*** Opening of The input ***

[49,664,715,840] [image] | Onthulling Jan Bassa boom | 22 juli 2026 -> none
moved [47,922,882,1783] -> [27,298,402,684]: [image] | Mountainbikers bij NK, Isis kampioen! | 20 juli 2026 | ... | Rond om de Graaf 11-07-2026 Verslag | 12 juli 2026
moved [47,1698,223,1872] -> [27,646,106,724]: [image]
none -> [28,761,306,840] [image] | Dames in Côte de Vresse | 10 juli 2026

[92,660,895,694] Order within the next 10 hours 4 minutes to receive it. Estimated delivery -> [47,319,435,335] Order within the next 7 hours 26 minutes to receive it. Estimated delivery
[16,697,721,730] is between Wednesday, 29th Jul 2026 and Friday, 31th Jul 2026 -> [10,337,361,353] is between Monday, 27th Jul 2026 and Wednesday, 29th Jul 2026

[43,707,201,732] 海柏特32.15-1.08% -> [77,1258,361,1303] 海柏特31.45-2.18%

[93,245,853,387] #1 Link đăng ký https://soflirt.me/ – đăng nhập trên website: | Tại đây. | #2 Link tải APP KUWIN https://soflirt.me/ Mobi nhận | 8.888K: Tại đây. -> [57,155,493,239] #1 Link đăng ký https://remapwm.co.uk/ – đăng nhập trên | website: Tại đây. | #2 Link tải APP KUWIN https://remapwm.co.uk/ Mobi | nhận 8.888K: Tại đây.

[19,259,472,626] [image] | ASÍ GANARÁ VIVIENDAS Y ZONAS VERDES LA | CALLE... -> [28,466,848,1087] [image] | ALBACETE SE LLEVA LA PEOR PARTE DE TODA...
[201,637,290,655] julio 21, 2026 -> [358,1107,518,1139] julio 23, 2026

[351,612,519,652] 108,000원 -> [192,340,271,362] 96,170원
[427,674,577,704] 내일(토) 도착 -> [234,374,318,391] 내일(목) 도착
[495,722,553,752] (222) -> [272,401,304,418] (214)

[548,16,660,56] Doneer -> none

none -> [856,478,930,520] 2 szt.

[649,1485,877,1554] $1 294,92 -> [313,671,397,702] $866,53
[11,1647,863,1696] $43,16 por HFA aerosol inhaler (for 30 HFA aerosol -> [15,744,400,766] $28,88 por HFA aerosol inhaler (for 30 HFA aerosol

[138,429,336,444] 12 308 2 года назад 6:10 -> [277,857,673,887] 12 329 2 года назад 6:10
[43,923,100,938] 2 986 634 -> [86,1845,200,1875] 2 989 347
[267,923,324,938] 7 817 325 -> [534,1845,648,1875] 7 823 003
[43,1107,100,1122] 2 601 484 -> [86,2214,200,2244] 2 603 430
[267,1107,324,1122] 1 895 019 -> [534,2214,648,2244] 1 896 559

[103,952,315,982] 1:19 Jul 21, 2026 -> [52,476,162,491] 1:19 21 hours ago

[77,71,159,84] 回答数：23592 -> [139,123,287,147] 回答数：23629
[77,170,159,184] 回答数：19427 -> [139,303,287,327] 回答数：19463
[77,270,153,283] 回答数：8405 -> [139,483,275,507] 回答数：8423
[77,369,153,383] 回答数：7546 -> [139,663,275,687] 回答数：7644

*** Close of The input ***

▶ _The task_: Using the data above, transcribe the lines that run from the line with "none -> [28,761,306,840]" to the line with "[92,660,895,694] Order within", both ends kept, and output nothing else.

▶ _Result for this exercise_:
none -> [28,761,306,840] [image] | Dames in Côte de Vresse | 10 juli 2026

[92,660,895,694] Order within the next 10 hours 4 minutes to receive it. Estimated delivery -> [47,319,435,335] Order within the next 7 hours 26 minutes to receive it. Estimated delivery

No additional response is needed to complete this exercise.